Before camp was over, assistant Amy Tucker relayed some good news.

“Cam thought Heidi was me,” Tara VanDerveer said. “That’s probably good because Heidi is nicer than me.  Amy Tucker basically offered her as an eighth grader. Cam, I think she thought she was offering her to come back to camp again, but she was offering her a scholarship.

“I watched Cam play as a young player, and just knew she had such great potential. She has obviously realized that.”

The early commitment helped keep Brink’s grades up through a career during which she led Southridge to the Oregon Class 6A championship and was the USA Today Oregon Player of the Year. She concluded her career as a senior at Mountainside High.

“It was honestly a dream to be offered that soon,” Brink said. “It sets my sights clearly. I needed to focus on school. We know it’s hard to get in, even if you’re a student-athlete . . . in Oregon, we have Nike. My parents worked for Nike for 20 plus years. I’ve been surrounded by an amazing basketball culture. I wouldn’t rather grow up anywhere else.”

Leading up to the game, Brink is trying to get as many tickets as she from teammates who haven’t committed their allotments to friends and family and hopes she can return one day as a WNBA Player. She said her previous experiences at the Moda Center were to watch Steph and Seth Curry. Brink’s parents are Steph’s godparents.

Portland had a bid for a WNBA team that instead went to San Francisco, the Warriors and Joe Lacob.

“I really think that Portland deserves a franchise,” Brink said. “I think people would ranny behind a team here and support us. I was sad about it. Obviously the Bay is a good second for me, because at Stanford we’re close by. Hopefully one day. I think the way people are supporting women’s basketball, there’s more room for expansion. We have so much talent. The fact that there’s so few roster spots is a shame.”

Stanford Cardinal head coach Tara VanDerveer claps for a basket against the Iowa State Cyclones in the third quarter during the second round of the NCAA Women's Basketball Tournament at Maples Pavilion in Stanford, Calif., on Sunday, March 24, 2024. (Nhat V. Meyer/Bay Area News Group)
Stanford coach Tara VanDerveer said Sweet 16 opponent North Carolina State has a balanced attack and can strike from inside and outside. Nhat V. Meyer/Bay Area News Group

North Carolina State’s balanced attack

The Wolfpack have one of the most balanced scoring attacks in women’s college basketball with five players averaging double figures.

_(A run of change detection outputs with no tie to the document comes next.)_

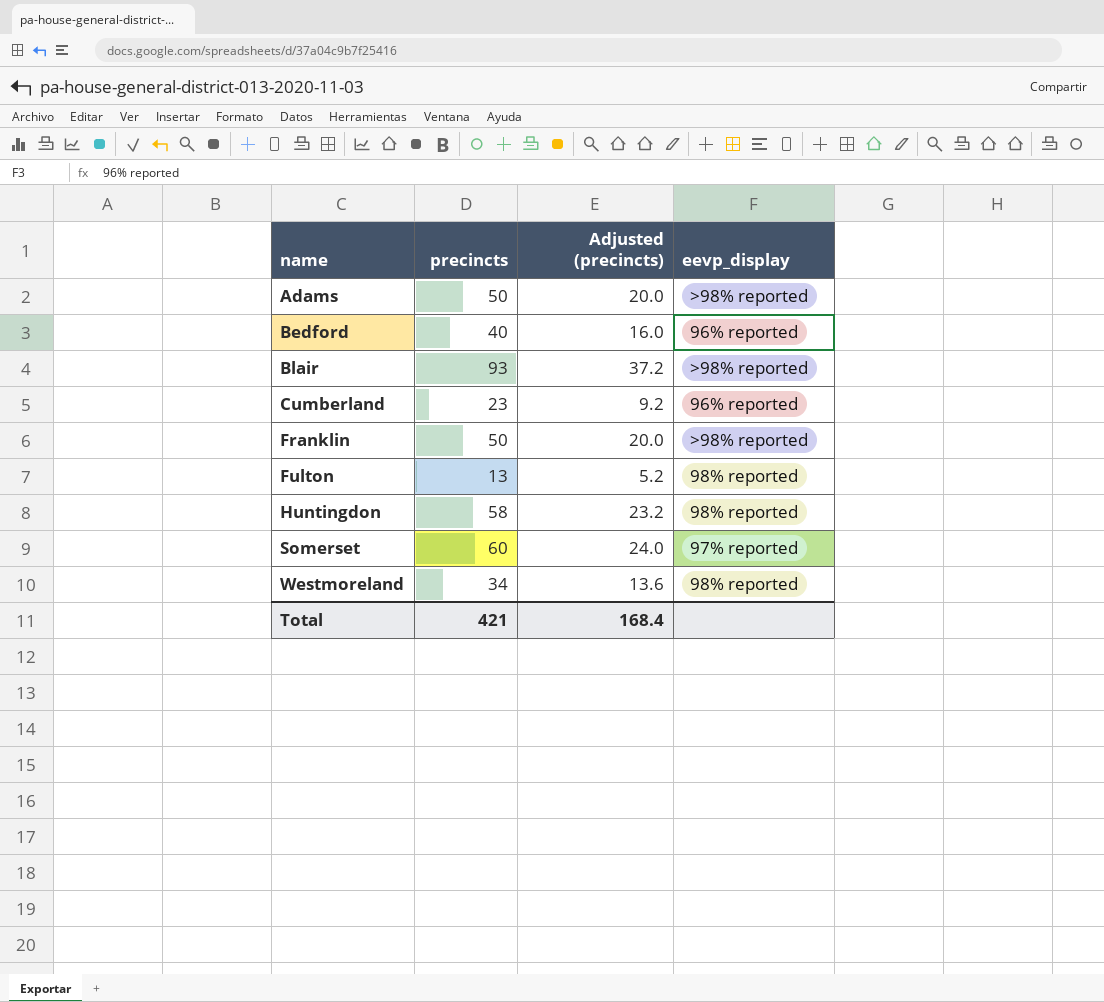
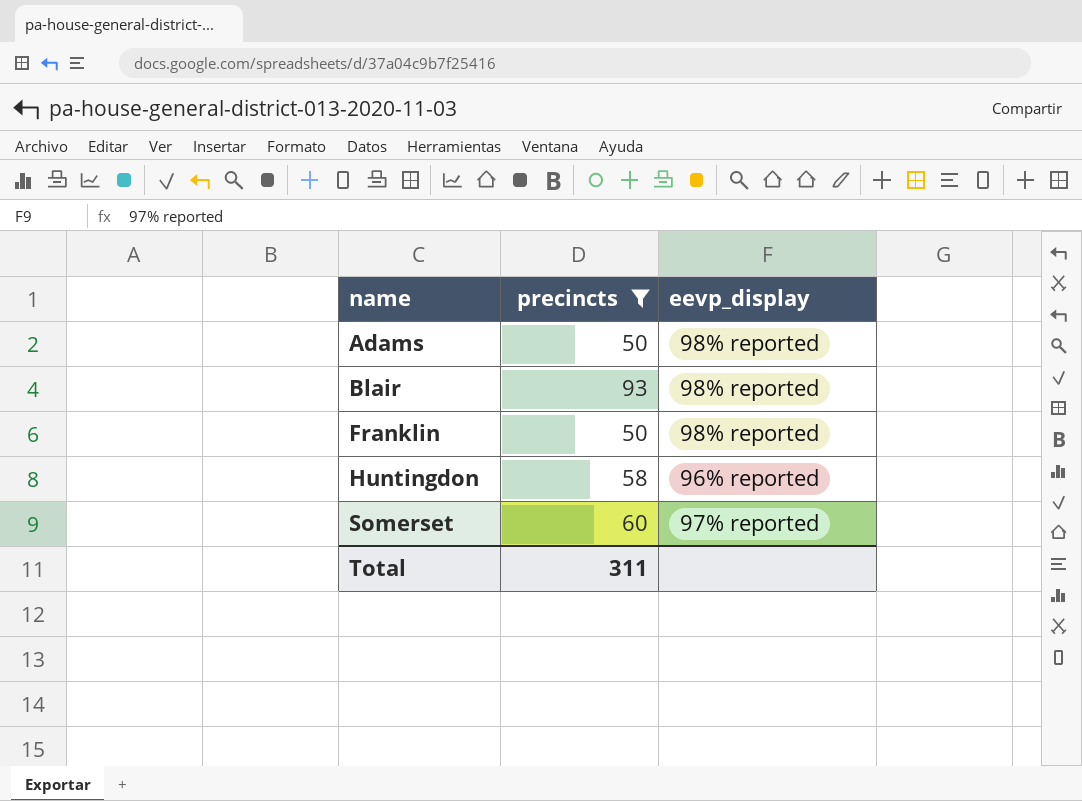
filter: none -> precincts >= 50
column Adjusted (precincts) | formula: [precincts] * 0.4 -> none
Adams | eevp_display: >98% reported -> 98% reported
Blair | eevp_display: >98% reported -> 98% reported
Franklin | eevp_display: >98% reported -> 98% reported
Huntingdon | eevp_display: 98% reported -> 96% reported
Total | precincts: 421 -> 311

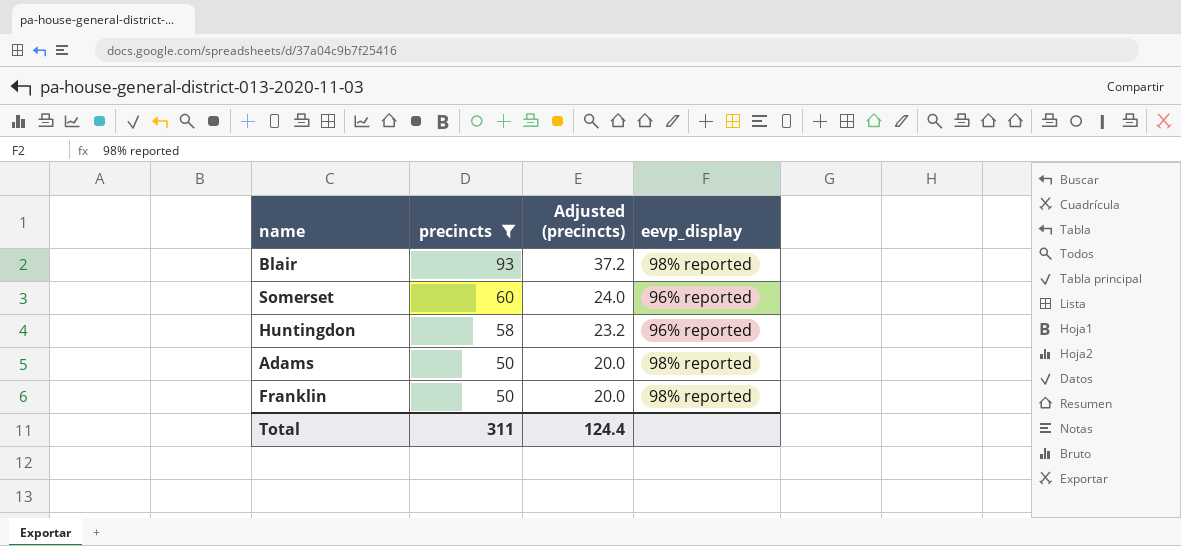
row order: name ascending -> precincts descending
column Adjusted (precincts) | formula: none -> [precincts] * 0.4
Somerset | eevp_display: 97% reported -> 96% reported

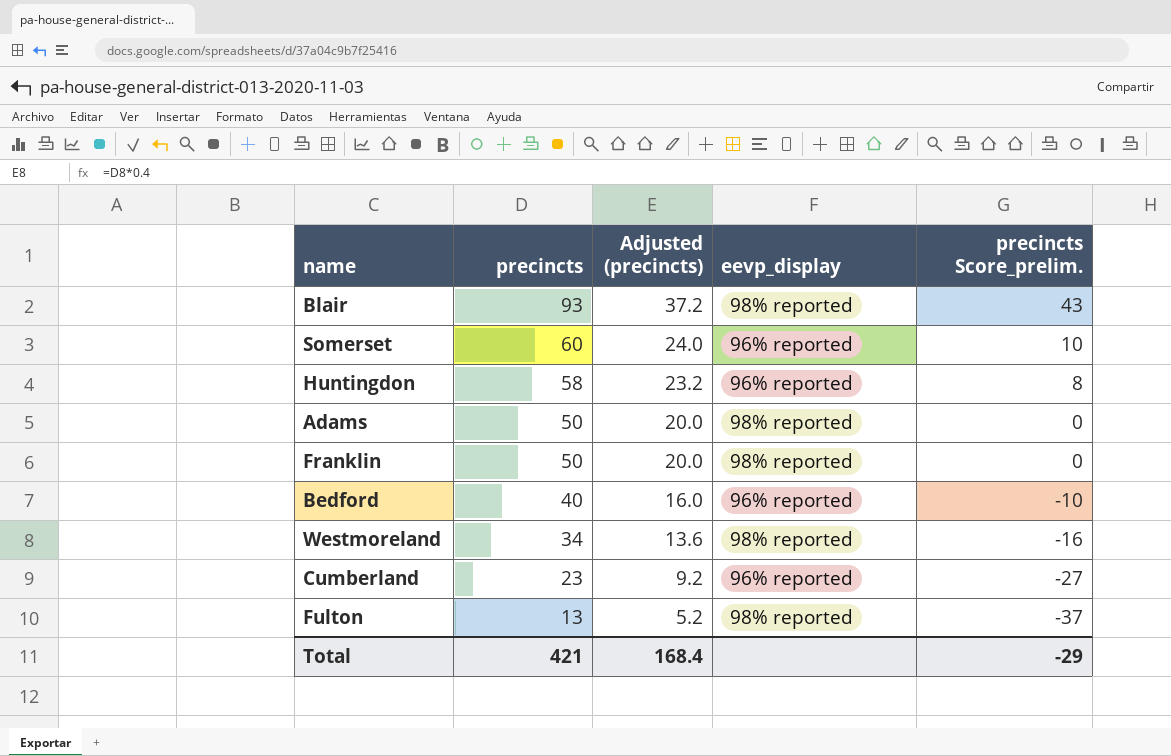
filter: precincts >= 50 -> none
column precincts Score_prelim. | formula: none -> [precincts] - 50
Total | precincts: 311 -> 421
Total | Adjusted (precincts): 124.4 -> 168.4

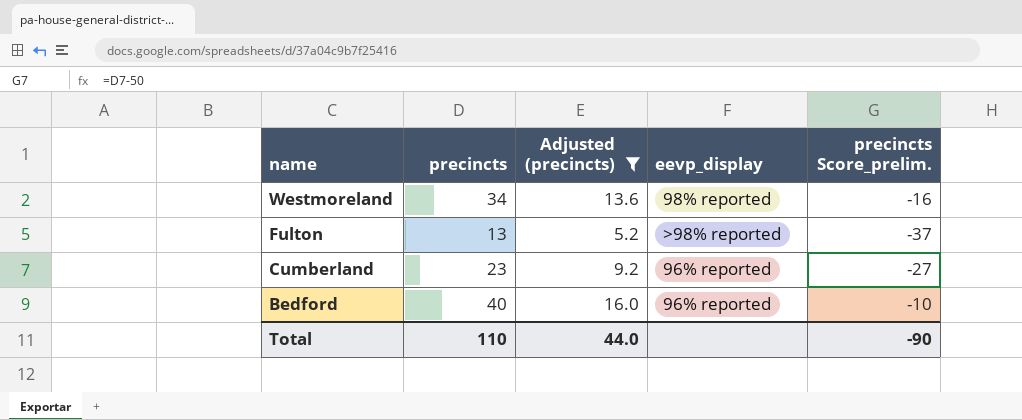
filter: none -> Adjusted (precincts) <= 16.0
row order: precincts descending -> name descending
Fulton | eevp_display: 98% reported -> >98% reported
Total | precincts: 421 -> 110
Total | Adjusted (precincts): 168.4 -> 44.0
Total | precincts Score_prelim.: -29 -> -90

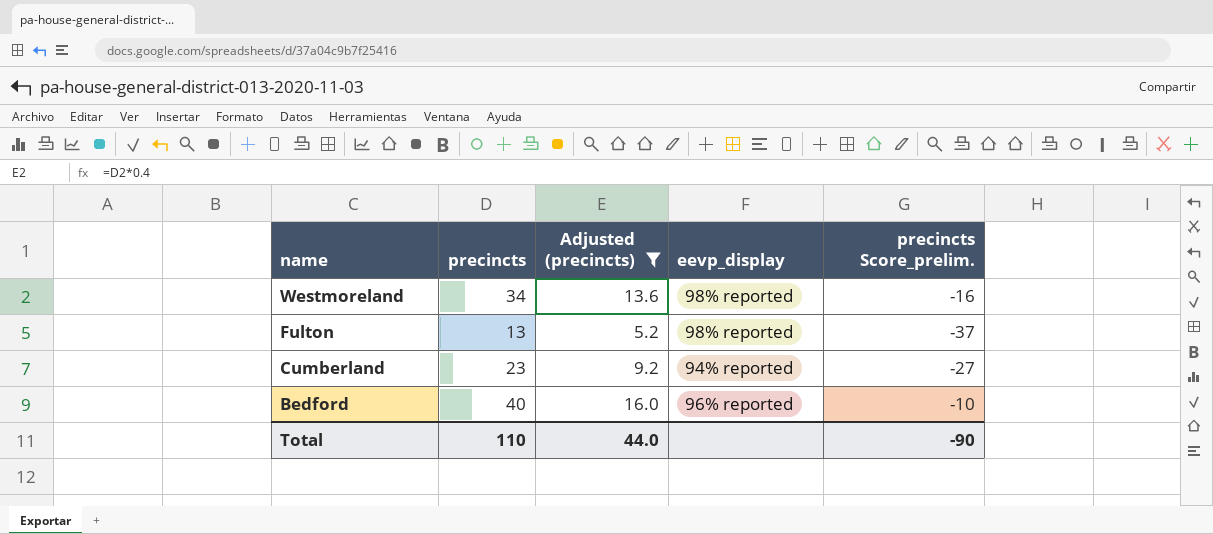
Fulton | eevp_display: >98% reported -> 98% reported
Cumberland | eevp_display: 96% reported -> 94% reported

“Whenever somebody needs to step up, that’s what’s great, we don’t have to rely on one player on a given night,” North Carolina State coach Wes Moore said. “We’ve had our starting five, six or seven players put up 25 points on a given night. It’s good when you can have that kind of balance, not have to live and die with one player.”

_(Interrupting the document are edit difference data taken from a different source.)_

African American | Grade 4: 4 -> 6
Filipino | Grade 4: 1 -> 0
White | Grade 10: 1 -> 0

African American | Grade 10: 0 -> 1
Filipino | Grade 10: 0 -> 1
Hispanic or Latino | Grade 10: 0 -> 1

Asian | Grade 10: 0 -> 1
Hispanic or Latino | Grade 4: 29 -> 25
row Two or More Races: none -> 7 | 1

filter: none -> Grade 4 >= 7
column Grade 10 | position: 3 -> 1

Aziaha James, a 5-foot-9 junior guard, leads the way with 16.0 points per game, followed by 6-1 forward Saniya Rivers at 12.7.

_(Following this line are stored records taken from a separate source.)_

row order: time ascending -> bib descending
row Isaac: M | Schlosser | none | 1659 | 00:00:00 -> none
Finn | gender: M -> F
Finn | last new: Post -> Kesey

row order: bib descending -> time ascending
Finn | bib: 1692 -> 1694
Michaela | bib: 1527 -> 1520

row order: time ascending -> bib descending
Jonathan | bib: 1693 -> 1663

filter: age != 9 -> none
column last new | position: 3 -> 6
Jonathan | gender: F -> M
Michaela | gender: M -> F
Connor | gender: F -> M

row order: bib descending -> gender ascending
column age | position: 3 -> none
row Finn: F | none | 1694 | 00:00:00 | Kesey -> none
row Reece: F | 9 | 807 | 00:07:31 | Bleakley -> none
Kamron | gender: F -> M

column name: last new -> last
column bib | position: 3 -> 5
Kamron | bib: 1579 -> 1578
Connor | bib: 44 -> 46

“They have an inside game, outside game,” VanDerveer said. “They like to run. We like to run, too. I think it should be a high-scoring game, up-tempo game. Their athletic guards shoot the ball well. I think it should be a really great matchup.”

The biggest share of Stanford’s scoring comes from Iriafen (19.1 points per game) and Brink, with wing Hannah Jump averaging 10.1.

Toward that end, Stanford’s practice prep has included an emphasis on hustling on defense.

“I think they’re a really quick team,” guard Hannah Jump said. “Getting back in transition will be huge for us, just making sure we’re boxing out with people in front of us.. Have got to guard them, too. We have a big inside presence that they’re going to have to find a way to guard. I think that’s going to be kind of the positive for us coming in to tomorrow.”